Oregon courts have repeatedly punished general contractors (GCs) for paying workers when a subcontractor fails to. The courts use the GC’s payment to the workers, or joint payment to the subcontractor and worker, as proof that the GC is a “joint employer” of the workers. As a joint employer, the GC is liable for the workers’ unpaid wages, penalties, interest and taxes. These holdings have the absurd effect of discouraging GCs from paying workers stiffed by subcontractors.

The Oregon Legislature went a step further. In its short session, the Legislature attempted to push through House Bill 4154, which would have made general contractors liable for a broad range of employees’ claims against their employer-subcontractor. Like the court holdings, HB 4154 failed to accomplish its primary goal: to get workers paid for work performed. While HB 4154 did not pass, something like it will undoubtedly reappear next session. When it does, the Legislature should consider the failings of HB 4154 and craft a bill that gets workers paid.

HB 4154 failed to get workers paid because it would have made the GC liable for claims that have nothing to do with paying workers for work performed, incentivized GCs and subcontractors to try and move money to each other instead of into workers’ pockets, and encouraged protracted bureaucratic litigation instead of straightforward resolutions between parties.

Under HB 4154 the GC would have been liable for any kind of wage claim brought by the subcontractor’s employees. For example, if the subcontractor took an improper deduction from the employee’s paycheck, the employee could collect from the GC. And if the subcontractor failed to provide an earned income tax credit notice to its employees and an employee suffered losses, the employee could collect from the GC. No one in the Legislature appeared to understand the breadth of the bill under consideration. But parts of it had nothing to do with a subcontractor’s failure to pay its employees’ wages.

In addition to its over-breadth, the bill did not require the GC to pay the workers if it had already paid the subcontractor in full for the project. While this is a crucial piece, this alone fails to put money in workers’ pockets. Giving the GC immunity against the employees if it pays the subcontractor – and not the workers – incentivizes the GC to figure out a way to pay the subcontractor immediately upon hearing of BOLI’s investigation into a wage claim.

Instead, a bill should give the GC immunity if it pays the workers. And it should go a step further and prohibit courts from using that payment as a factor to find the GC as a “joint employer” with the subcontractor and hold it liable for additional wages, penalties, interest, etc. Motivating the GC to pay the workers would ensure that workers not only are paid immediately, but also continue to work – thus avoiding project delays.

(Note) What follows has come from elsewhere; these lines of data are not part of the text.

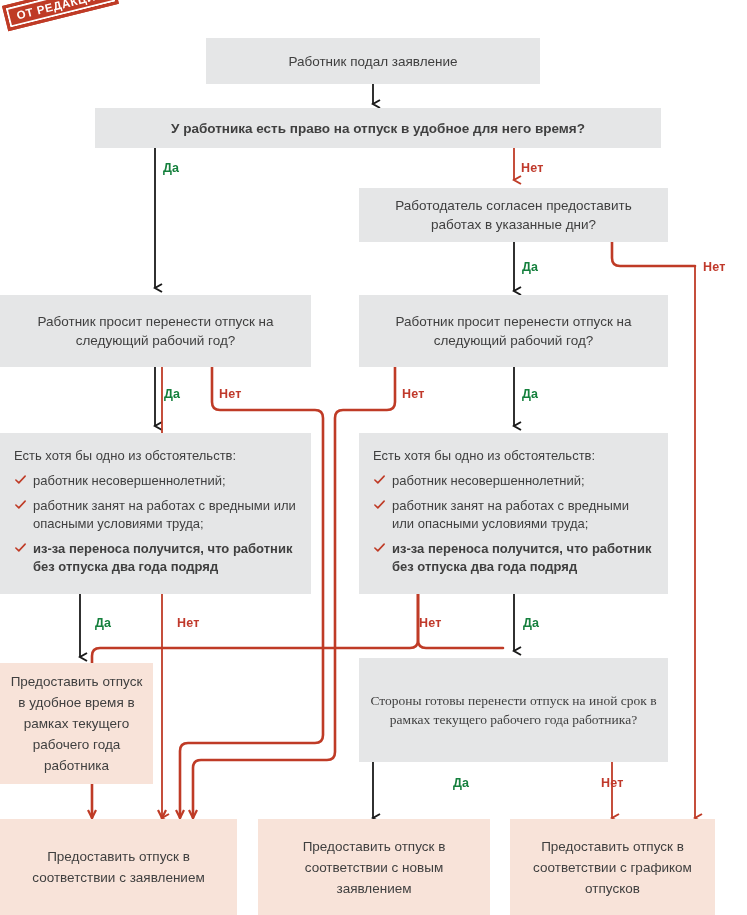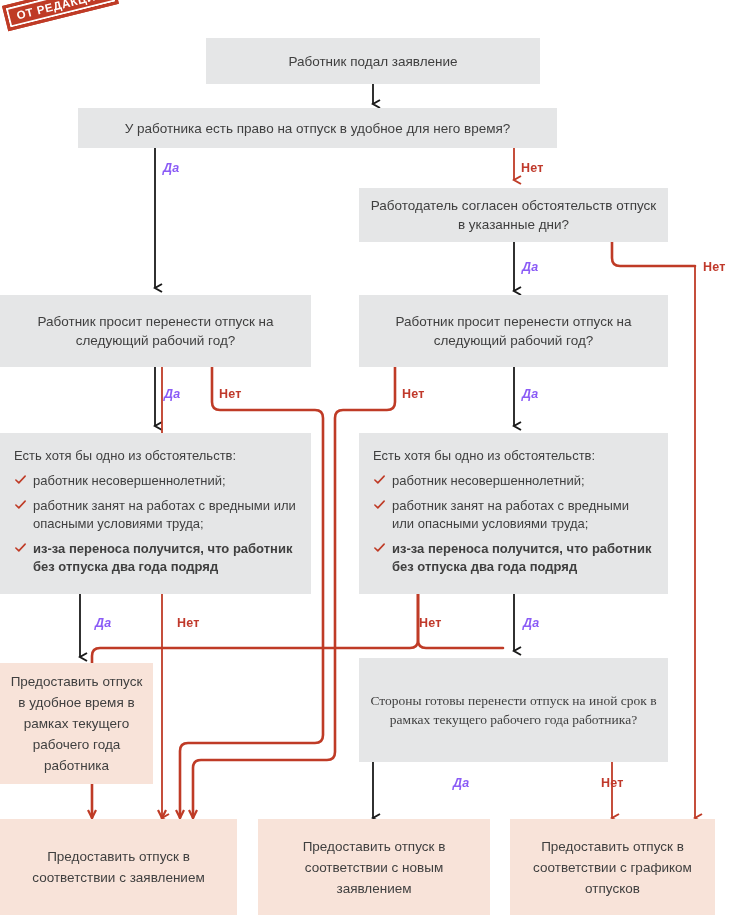--- a/index.html
+++ b/index.html
@@ -15,21 +15,21 @@
   .gray{background:#e5e6e7;}
   .pink{background:#f8e3d9;}
   .listbox{position:absolute;box-sizing:border-box;background:#e5e6e7;font-size:13px;line-height:18px;
            color:#3f3f3f;padding:14px 14px 12px 14px;text-align:left;display:block;}
   .listbox .lead{margin:0 0 7px 0;}
   .listbox ul{list-style:none;margin:0;padding:0;}
   .listbox li{position:relative;padding-left:19px;margin-bottom:7px;}
   .listbox li:last-child{margin-bottom:0;font-weight:bold;}
   .chk{position:absolute;left:0;top:1px;width:13px;height:13px;}
   .lbl{position:absolute;font-size:12.5px;font-weight:bold;letter-spacing:.2px;}
-  .lbl-yes{color:#8b5cf6;font-style:italic;}
+  .lbl-yes{color:#15803d;}
   .lbl-no{color:#c0392b;}
   .stamp{position:absolute;left:2px;top:6px;transform:rotate(-14deg);transform-origin:left top;
          border:3.5px solid #bf3b26;padding:4px 9px;background:#bf3b26;color:#ffffff;
          font-size:11.5px;font-weight:bold;letter-spacing:.6px;
          box-shadow:0 0 0 2px #ffffff inset;}
   .stamp span{display:block;border:0;}
 </style>
 </head>
 <body>
 
@@ -82,26 +82,26 @@
   </svg>
 
   <div class="stamp">
     <span>ОТ РЕДАКЦИИ</span>
   </div>
 
   <div class="box gray" style="left:206px;top:38px;width:334px;height:46px;">
     <span>Работник подал заявление</span>
   </div>
 
-  <div class="box gray" style="left:78px;top:108px;width:479px;height:40px;">
+  <div class="box gray" style="left:95px;top:108px;width:566px;height:40px;font-weight:bold;">
     <span>У работника есть право на отпуск в удобное для него время?</span>
   </div>
 
   <div class="box gray" style="left:359px;top:188px;width:309px;height:54px;">
-    <span>Работодатель согласен обстоятельств отпуск в указанные дни?</span>
+    <span>Работодатель согласен предоставить работах в указанные дни?</span>
   </div>
 
   <div class="box gray" style="left:0px;top:295px;width:311px;height:72px;">
     <span>Работник просит перенести отпуск на следующий рабочий год?</span>
   </div>
 
   <div class="box gray" style="left:359px;top:295px;width:309px;height:72px;">
     <span>Работник просит перенести отпуск на следующий рабочий год?</span>
   </div>
 

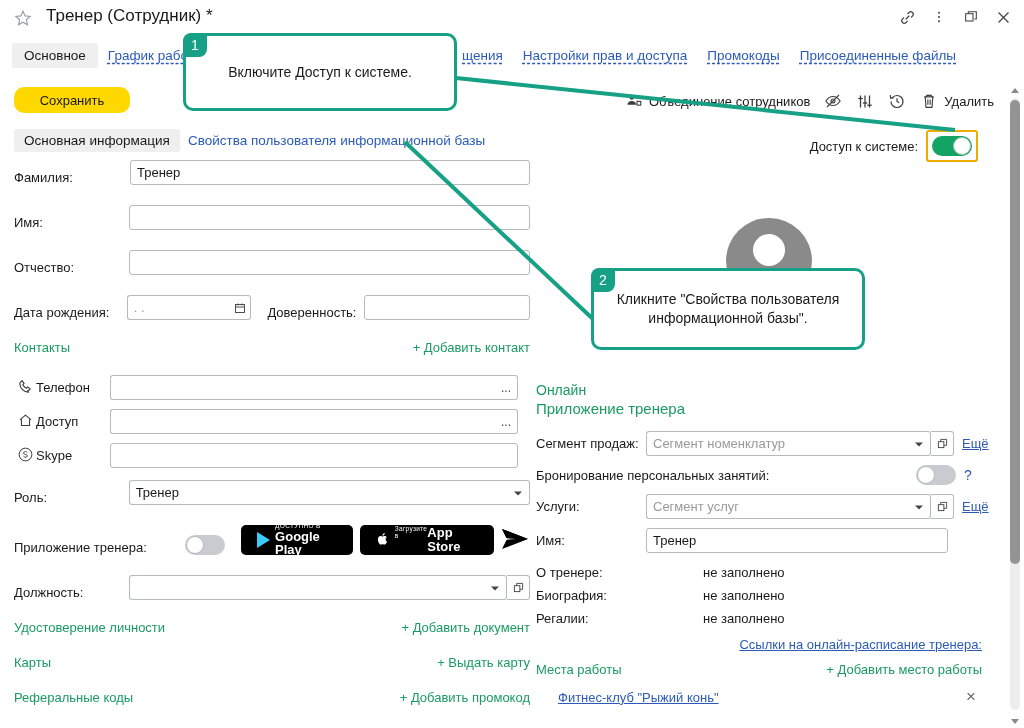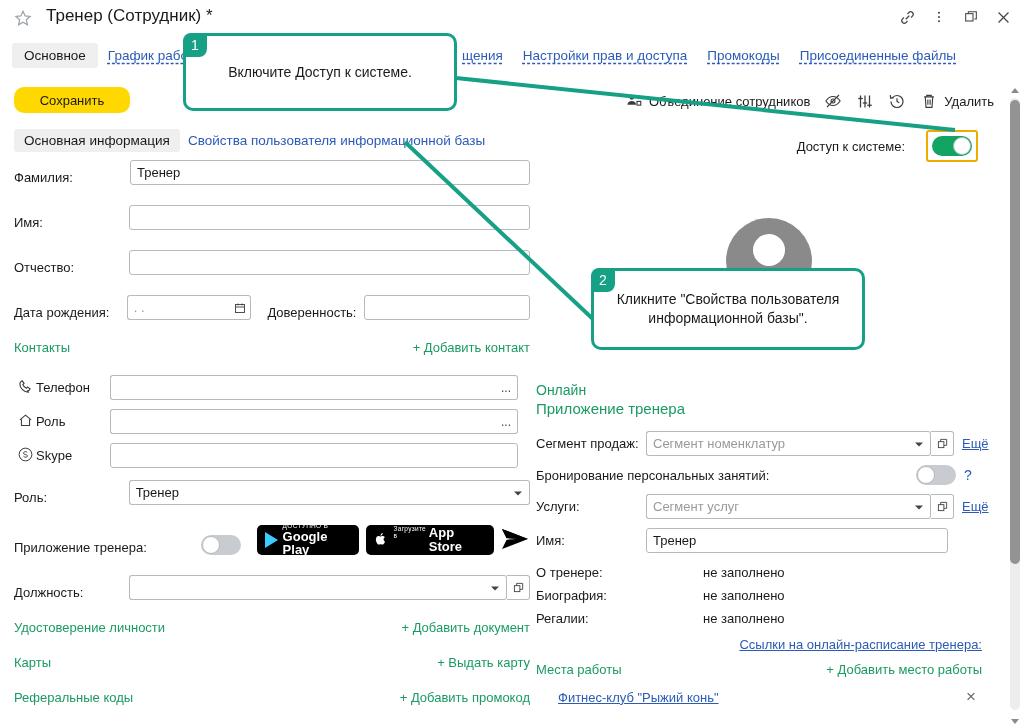--- a/index.html
+++ b/index.html
@@ -45,21 +45,21 @@
   .cmdbar { position:absolute; right:30px; top:88px; height:26px; display:flex; align-items:center; gap:14px; }
   .cmd-item { display:flex; align-items:center; gap:6px; font-size:13px; color:#1a1a1a; white-space:nowrap; cursor:pointer; }
   .cmd-ic { width:18px; height:18px; color:#3c3c3c; display:flex; align-items:center; justify-content:center; }
 
   
   .subrow { position:absolute; left:14px; top:127px; height:26px; display:flex; align-items:center; }
   .subtab-active { background:#efefef; border-radius:3px; padding:4px 10px; font-size:13.5px; color:#1a1a1a; }
   .subtab-link { font-size:13.5px; color:#2b5bb7; padding:4px 8px; white-space:nowrap; }
 
   
-  .access-wrap { position:absolute; right:46px; top:130px; display:flex; align-items:center; gap:21px; }
+  .access-wrap { position:absolute; right:46px; top:130px; display:flex; align-items:center; gap:8px; }
   .access-label { font-size:13px; color:#1a1a1a; }
   .sw {
     width:40px; height:20px; border-radius:10px; position:relative;
     background:#c8ccd0; flex:none;
   }
   .sw .knob { position:absolute; top:1px; left:1px; width:18px; height:18px; border-radius:50%;
               background:#fff; border:1px solid #b5b9bd; }
   .sw.on { background:#13a463; }
   .sw.on .knob { left:21px; border-color:#9fbfae; }
   .hl-box { padding:4px; border:2px solid #f0ab00; border-radius:3px; display:flex; }
@@ -118,21 +118,21 @@
   }
   .cnum {
     position:absolute; left:-3px; top:-3px; width:24px; height:24px;
     background:#16a085; color:#fff; border-radius:8px 0 8px 0;
     font-size:14px; display:flex; align-items:center; justify-content:center;
   }
   .leader { position:absolute; pointer-events:none; }
 
   
   .badge { height:30px; border-radius:5px; background:#000; display:flex;
-           align-items:center; gap:5px; padding:0 8px; color:#fff; }
+           align-items:center; gap:5px; padding:0 16px; color:#fff; }
   .badge .sm { font-size:6.5px; letter-spacing:.3px; line-height:1; text-transform:uppercase; }
   .badge .bg { font-size:13px; font-weight:bold; line-height:1.05; }
   .tri { width:0;height:0;border-top:8px solid transparent;border-bottom:8px solid transparent;border-left:13px solid #3bccff; }
 </style>
 </head>
 <body>
 
 <div id="root">
 
   <div class="titlebar">
@@ -297,21 +297,21 @@
         <span class="inp" style="width:385px;border-right:none;border-radius:3px 0 0 3px"></span>
         <span class="btn-sq">...</span>
       </div>
       <div class="contact-row">
         <span class="cicon">
           <svg width="15" height="15" viewBox="0 0 24 24" fill="none" stroke="#3c3c3c" stroke-width="1.7">
             <polyline points="3,11 12,3.5 21,11"></polyline>
               <path d="M5.5 10v10h13V10"></path>
           </svg>
         </span>
-        <span class="clabel">Роль</span>
+        <span class="clabel">Доступ</span>
         <span class="inp" style="width:385px;border-right:none;border-radius:3px 0 0 3px"></span>
         <span class="btn-sq">...</span>
       </div>
       <div class="contact-row">
         <span class="cicon">
           <svg width="17" height="17" viewBox="0 0 24 24" fill="none" stroke="#3c3c3c" stroke-width="1.4">
             <circle cx="12" cy="12" r="9"></circle>
             <path d="M9.2 14.4c.6.9 1.7 1.4 2.9 1.4 1.5 0 2.6-.7 2.6-1.8 0-1-.7-1.5-2.2-1.8l-1-.2c-1.4-.3-2.2-.9-2.2-2 0-1.2 1.1-2 2.6-2 1.1 0 2 .4 2.6 1.2"></path>
           </svg>
         </span>

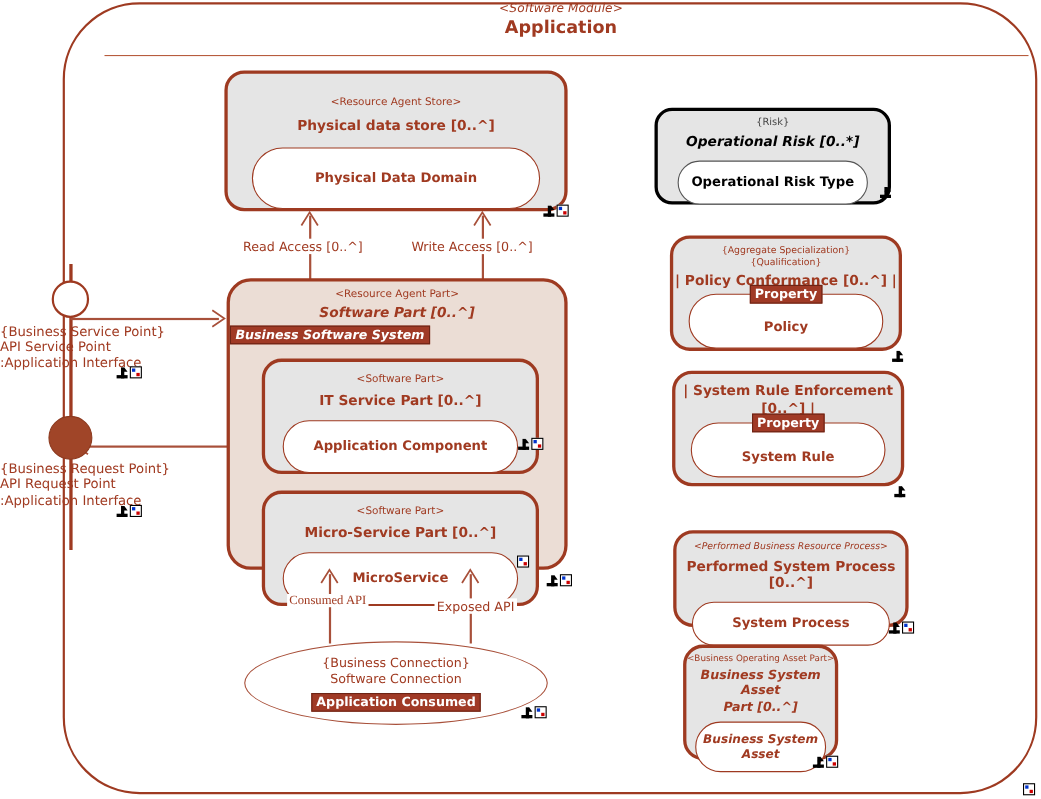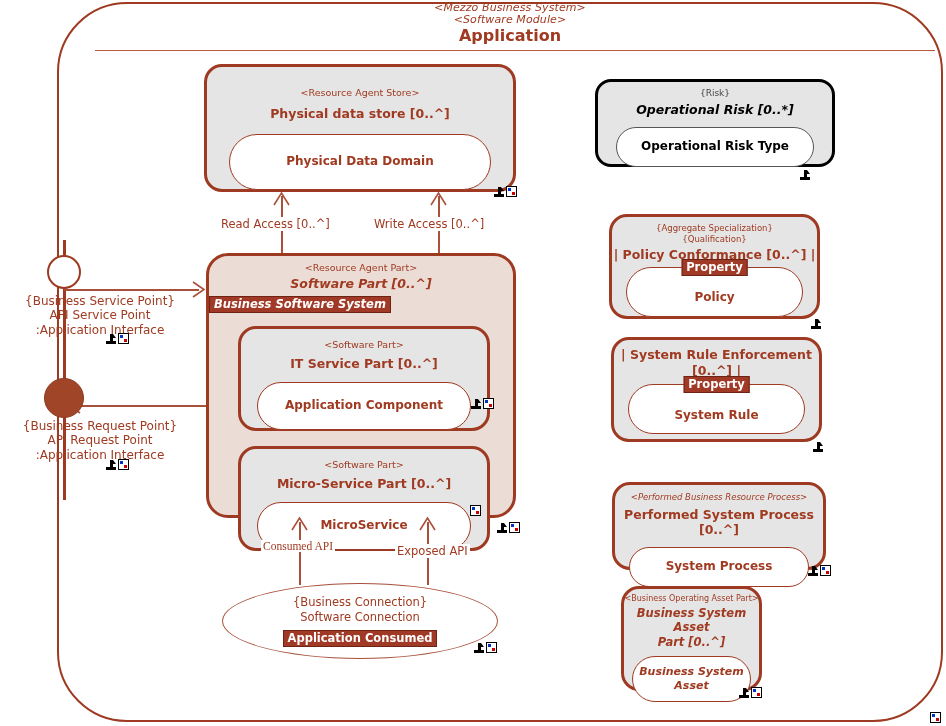--- a/index.html
+++ b/index.html
@@ -80,21 +80,21 @@
     background:#A04528;border:1px solid #8d3a1f;
   }
 
   
   .ellipse{
     border:1.6px solid #A8503A;border-radius:50%;background:#ffffff;
     display:flex;flex-direction:column;align-items:center;justify-content:center;
   }
 
   
-  .anno{position:absolute;color:#A03A21;font-size:12px;text-align:center;line-height:1.2;}
+  .anno{position:absolute;color:#A03A21;font-size:12px;text-align:left;line-height:1.2;}
 
   
   .deco{position:absolute;display:flex;align-items:center;gap:2px;}
   .deco .sq{
     width:9px;height:9px;border:1px solid #000;background:#fff;position:relative;
   }
   .deco .sq:before{content:"";position:absolute;left:1px;top:1px;width:3px;height:3px;background:#0033cc;}
   .deco .sq:after{content:"";position:absolute;right:1px;bottom:1px;width:3px;height:3px;background:#cc0000;}
   .deco .stair{width:10px;height:10px;position:relative;}
   .deco .stair:before{content:"";position:absolute;left:0;bottom:0;width:10px;height:3px;background:#000;}
@@ -103,21 +103,20 @@
      border-left:3px solid transparent;border-right:3px solid transparent;border-bottom:4px solid #000;}
 </style>
 </head>
 <body>
 
 <div id="canvas">
 
   <div class="abs outer-frame"></div>
   <div class="abs frame-divider"></div>
   <div class="abs frame-header">
-    <div class="stereo">&lt;Mezzo Business System&gt;</div>
     <div class="stereo">&lt;Software Module&gt;</div>
     <div class="title">Application</div>
   </div>
 
   <div class="abs vline thick" style="left:63px;top:240px;width:2.6px;height:260px;"></div>
 
   <div class="abs hline" style="left:64px;top:289px;width:135px;"></div>
   <svg class="abs" style="left:192px;top:281px;width:16px;height:18px;">
     <path d="M1,1 L12,8.5 L1,16" fill="none" stroke="#A8503A" stroke-width="1.6"></path>
   </svg>
@@ -238,21 +237,21 @@
       <span class="hl">Application Consumed</span>
     </div>
   </div>
   <div class="deco" style="left:474px;top:642px;">
     <span class="stair">
         <span class="tip"></span>
       </span>
     <span class="sq"></span>
   </div>
 
-  <div class="abs rbox dark" style="left:595px;top:79px;width:240px;height:88px;border-radius:16px;">
+  <div class="abs rbox dark" style="left:595px;top:98px;width:215px;height:88px;border-radius:16px;">
     <div class="lbl blackstereo" style="margin-top:6px;text-align:center;">{Risk}</div>
     <div class="lbl name-i black" style="margin-top:3px;">Operational Risk [0..*]</div>
     <div class="inner-pill darkline" style="margin:9px 18px 0 18px;height:38px;">
       <span class="lbl pill black">Operational Risk Type</span>
     </div>
   </div>
   <div class="deco" style="left:800px;top:170px;">
     <span class="stair">
         <span class="tip"></span>
       </span>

Finally, under HB 4154, the GC would have received no immunity unless the workers filed a claim with the Oregon Bureau of Labor and Industries. This shows a lack of understanding about how this really works. In the real world, workers more often go straight to the GC and threaten to walk off the job unless they are paid. Under HB 4154, the workers would have no access to the GC’s funds unless they involve BOLI, thereby launching a time-consuming and antagonistic process.

So, how does the Oregon Legislature ensure that workers get paid immediately instead of the subcontractors and BOLI investigators? Any bill should:

• apply only where a subcontractor fails to pay workers for work already performed;
• provide the GC broad immunity from wage claims, attorney fees, interest, penalties, etc. if the GC pays the workers what it reasonably believes is owed regardless of whether the workers call BOLI;
• limit the GC’s liability to the amount it owes the subcontractor for work already performed;
• reduce the amount the GC owes the subcontractor by the amount the GC paid the subcontractor’s workers and require subcontractors to issue lien releases for that amount; and
• prohibit courts from using the GC’s payment to the workers as a factor in finding that the GC is a “joint employer” of the workers for the purposes of any other claims.

Such a bill would incentivize GCs to put money into workers’ pockets immediately without expensive bureaucratic processes and keep projects moving forward.

Column first appeared in the Daily Journal of Commerce on May 22, 2018.